Taal is also an old Tagalog word that alternately means “real, true, or indigenous.” Before the Spaniards arrived, it was possible that a native who wandered to other areas of the Philippines may have been identified as “Taal.” Currently, the correct term which identifies someone with roots originating from Taal is called “Taaleño.”

Taal is also considered the origin of the Tagalog language, which then was a mix of Central Philippine languages, Kinaray-a (native dialect in the Visayan Islands), Old Malay, Sanskrit, Chinese, Arabic and other Borneo languages.

In 1571, the first Spaniards that arrived at Taal Lake, by way of the Pansipit River, were met by the natives with bows, arrows and bolos (machetes). Although the Spaniards expressed their friendly intentions, the natives did not trust Spanish generals, Martin de Gotti and Juan de Salcedo, nephew of the conquistador Miguel Lopez de Legaspi. In terms of warfare, the natives were no match for the Spaniards, but they managed to hit Salcedo in the thigh with a poisoned arrow. Not confident enough to follow-through with their first attempt to subdue the natives, the Spaniards sailed back to Manila to report to Legaspi.

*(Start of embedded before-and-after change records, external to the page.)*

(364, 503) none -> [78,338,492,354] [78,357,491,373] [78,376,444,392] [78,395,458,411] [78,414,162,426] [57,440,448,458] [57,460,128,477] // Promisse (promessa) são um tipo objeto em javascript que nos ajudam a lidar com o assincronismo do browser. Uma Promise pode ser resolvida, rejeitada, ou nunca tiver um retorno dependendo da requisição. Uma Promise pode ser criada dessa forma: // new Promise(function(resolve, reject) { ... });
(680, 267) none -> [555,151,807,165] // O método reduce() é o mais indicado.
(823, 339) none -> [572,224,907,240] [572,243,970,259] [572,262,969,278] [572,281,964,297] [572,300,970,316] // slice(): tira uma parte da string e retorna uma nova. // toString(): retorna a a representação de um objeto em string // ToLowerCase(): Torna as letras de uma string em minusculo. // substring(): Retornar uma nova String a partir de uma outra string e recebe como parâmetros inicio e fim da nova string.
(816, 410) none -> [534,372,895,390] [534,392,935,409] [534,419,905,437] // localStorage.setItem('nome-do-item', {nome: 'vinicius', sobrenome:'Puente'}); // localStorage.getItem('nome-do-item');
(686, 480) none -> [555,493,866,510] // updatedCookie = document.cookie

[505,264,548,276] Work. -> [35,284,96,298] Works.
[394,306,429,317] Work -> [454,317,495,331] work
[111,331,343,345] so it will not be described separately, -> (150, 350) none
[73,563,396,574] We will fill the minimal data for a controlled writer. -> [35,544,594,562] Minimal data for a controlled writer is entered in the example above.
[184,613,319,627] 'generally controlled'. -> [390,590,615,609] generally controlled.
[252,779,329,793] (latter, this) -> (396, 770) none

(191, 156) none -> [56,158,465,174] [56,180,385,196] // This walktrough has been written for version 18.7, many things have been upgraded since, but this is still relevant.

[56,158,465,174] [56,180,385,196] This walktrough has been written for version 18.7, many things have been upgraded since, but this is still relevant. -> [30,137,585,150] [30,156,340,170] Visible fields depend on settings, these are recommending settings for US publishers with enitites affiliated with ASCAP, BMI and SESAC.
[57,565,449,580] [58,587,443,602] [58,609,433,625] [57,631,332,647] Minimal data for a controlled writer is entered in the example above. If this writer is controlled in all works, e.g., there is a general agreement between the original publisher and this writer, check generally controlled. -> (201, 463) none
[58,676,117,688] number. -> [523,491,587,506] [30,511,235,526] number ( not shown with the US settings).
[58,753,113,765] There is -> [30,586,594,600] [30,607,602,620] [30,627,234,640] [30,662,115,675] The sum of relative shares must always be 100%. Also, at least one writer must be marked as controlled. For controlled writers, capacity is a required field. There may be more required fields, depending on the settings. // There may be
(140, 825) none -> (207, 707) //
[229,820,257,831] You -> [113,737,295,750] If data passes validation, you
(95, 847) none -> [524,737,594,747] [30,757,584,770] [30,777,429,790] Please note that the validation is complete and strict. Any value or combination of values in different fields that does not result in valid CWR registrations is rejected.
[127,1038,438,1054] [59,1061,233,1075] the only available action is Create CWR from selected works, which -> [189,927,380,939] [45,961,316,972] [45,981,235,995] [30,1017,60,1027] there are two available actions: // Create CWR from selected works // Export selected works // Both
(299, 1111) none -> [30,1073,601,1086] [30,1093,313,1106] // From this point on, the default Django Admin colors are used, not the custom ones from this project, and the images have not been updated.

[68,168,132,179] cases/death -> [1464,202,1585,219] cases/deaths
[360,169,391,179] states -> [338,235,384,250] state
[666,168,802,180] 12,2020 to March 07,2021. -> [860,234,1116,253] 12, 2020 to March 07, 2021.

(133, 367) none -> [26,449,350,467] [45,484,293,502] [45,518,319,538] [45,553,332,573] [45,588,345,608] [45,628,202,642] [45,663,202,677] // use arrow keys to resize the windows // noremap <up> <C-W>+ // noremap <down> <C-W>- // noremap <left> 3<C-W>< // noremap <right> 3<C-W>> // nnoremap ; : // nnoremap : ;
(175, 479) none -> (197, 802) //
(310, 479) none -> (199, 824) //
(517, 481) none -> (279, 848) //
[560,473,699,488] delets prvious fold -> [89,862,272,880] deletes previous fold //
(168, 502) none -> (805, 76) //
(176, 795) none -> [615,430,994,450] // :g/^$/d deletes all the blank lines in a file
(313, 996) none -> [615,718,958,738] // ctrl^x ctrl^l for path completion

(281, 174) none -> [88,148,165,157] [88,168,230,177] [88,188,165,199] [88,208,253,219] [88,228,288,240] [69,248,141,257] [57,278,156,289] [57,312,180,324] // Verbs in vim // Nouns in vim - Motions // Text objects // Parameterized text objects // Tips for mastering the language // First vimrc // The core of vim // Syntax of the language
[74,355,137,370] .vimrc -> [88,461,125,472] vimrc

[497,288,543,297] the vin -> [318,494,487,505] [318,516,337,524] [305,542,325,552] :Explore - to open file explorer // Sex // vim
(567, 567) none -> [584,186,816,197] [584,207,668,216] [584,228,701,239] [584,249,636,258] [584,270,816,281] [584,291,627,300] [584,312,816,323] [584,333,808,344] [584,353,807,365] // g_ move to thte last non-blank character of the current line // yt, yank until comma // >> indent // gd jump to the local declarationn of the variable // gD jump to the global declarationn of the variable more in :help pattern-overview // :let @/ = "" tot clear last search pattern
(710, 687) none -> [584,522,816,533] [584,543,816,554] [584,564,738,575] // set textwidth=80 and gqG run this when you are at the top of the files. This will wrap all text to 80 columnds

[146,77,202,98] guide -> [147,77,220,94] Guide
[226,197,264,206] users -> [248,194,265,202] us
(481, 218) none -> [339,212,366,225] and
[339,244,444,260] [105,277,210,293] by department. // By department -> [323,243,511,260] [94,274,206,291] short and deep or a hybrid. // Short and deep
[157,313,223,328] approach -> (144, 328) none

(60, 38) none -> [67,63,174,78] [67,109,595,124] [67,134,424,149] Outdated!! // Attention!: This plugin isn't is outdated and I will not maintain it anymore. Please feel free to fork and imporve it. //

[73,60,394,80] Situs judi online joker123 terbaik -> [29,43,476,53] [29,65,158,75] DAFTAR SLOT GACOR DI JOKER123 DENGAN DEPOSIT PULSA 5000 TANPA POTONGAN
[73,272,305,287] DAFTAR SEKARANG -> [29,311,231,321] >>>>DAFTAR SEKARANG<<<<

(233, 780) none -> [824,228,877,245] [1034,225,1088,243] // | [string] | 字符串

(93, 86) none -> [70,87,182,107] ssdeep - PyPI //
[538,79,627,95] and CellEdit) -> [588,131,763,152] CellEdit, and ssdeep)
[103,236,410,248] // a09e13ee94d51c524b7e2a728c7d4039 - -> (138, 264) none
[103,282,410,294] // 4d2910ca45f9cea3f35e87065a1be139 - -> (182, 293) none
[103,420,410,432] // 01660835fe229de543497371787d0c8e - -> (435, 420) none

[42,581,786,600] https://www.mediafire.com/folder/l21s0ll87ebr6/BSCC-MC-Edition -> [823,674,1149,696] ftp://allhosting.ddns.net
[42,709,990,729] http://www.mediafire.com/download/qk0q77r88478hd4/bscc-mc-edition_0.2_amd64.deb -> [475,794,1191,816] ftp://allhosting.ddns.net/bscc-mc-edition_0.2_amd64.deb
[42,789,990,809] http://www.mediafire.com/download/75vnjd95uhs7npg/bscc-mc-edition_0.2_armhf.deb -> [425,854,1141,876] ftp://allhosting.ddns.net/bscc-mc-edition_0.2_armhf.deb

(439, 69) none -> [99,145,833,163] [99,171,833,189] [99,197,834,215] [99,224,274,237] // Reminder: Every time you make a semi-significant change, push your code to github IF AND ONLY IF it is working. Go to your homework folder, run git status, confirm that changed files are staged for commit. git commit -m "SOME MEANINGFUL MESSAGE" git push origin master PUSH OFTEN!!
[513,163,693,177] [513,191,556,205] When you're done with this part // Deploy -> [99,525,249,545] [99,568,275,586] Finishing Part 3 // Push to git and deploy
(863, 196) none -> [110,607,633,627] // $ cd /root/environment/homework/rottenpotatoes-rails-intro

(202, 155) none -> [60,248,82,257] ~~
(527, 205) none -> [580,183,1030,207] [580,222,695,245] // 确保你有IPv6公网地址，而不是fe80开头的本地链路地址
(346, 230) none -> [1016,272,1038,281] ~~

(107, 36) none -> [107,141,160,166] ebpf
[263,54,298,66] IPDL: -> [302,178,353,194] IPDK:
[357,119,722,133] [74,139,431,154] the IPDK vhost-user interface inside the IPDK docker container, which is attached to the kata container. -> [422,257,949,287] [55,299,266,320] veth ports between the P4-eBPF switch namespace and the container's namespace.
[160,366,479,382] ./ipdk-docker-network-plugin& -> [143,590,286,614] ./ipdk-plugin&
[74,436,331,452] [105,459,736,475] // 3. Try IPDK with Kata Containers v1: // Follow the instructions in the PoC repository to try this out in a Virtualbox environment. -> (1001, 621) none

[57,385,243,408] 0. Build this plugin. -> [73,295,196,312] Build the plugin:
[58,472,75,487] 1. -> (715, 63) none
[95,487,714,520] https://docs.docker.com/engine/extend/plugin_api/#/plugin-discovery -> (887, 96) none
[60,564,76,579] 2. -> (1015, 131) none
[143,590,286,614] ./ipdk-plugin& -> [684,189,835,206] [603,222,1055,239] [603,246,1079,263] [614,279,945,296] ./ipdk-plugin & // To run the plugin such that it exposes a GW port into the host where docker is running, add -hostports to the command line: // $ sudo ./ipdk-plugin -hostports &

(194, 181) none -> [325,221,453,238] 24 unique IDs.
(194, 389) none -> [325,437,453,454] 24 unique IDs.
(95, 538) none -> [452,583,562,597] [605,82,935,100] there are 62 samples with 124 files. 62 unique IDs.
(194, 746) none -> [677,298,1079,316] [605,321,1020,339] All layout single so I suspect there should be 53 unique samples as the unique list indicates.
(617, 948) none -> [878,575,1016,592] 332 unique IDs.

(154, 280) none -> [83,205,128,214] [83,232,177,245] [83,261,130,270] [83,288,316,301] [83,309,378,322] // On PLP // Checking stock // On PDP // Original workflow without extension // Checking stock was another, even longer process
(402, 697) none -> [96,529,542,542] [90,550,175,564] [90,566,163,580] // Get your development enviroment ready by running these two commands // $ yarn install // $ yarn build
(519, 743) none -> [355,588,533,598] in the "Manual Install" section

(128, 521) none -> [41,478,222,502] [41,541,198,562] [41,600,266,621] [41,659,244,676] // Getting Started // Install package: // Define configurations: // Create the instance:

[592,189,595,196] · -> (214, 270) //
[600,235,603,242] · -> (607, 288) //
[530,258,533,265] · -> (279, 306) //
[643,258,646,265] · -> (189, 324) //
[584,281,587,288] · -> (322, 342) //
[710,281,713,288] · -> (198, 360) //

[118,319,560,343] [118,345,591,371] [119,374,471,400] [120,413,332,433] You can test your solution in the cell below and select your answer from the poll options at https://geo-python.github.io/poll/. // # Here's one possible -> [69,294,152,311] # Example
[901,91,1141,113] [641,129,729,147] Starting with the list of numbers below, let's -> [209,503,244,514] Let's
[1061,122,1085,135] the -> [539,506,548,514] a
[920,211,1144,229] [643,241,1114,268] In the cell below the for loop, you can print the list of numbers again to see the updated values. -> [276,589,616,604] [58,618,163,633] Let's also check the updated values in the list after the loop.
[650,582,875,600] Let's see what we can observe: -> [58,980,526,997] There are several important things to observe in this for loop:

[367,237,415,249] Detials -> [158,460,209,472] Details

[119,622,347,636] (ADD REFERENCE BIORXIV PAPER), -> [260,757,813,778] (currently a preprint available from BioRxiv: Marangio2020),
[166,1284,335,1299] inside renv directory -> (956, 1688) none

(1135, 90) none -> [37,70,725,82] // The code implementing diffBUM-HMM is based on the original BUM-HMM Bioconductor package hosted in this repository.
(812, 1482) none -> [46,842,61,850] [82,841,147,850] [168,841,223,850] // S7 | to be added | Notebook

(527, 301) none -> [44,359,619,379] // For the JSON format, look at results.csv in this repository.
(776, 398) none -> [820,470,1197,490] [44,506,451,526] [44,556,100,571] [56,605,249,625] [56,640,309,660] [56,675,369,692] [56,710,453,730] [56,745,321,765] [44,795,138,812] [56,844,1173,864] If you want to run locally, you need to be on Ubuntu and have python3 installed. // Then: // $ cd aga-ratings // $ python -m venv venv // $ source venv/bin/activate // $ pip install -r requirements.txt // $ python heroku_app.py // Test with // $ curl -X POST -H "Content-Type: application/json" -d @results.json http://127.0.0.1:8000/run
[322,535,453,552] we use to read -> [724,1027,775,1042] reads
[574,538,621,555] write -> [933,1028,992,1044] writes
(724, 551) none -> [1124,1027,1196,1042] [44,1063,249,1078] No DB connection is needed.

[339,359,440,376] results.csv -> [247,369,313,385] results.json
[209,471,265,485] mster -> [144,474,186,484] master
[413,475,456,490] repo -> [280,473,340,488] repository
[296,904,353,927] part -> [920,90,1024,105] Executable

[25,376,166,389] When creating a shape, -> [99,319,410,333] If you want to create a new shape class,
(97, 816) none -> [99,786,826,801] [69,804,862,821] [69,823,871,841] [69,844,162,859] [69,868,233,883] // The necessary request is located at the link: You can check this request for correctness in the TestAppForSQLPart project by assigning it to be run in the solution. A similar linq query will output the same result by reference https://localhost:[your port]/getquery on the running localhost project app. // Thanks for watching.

In 1572, a year after Manila was founded, Fr. Agustin de Albuquerque was the first Augustinian priest that came. He gathered the natives in the area and brought them to Balangon, the original Town of Taal. In 1575, the Moro Pirates destroyed Balangon and the town was transferred to Lumang Taal (Old Taal), the precariously-situated area adjacent to the Taal Lake (presently San Nicolas). In 1575, Fray Diego de Espinar (the credited founding Augustinian missionary of Taal) started building the original church dedicated to St. Martin de Tours. Thereafter, the town prospered and became eminent. A succession of priests came after Fray Diego Espinar. Fray Juan Bautista Montoya was the priest when the Virgin of Caysasay was fished from the Pansipit River by Juan Maningkad in 1603.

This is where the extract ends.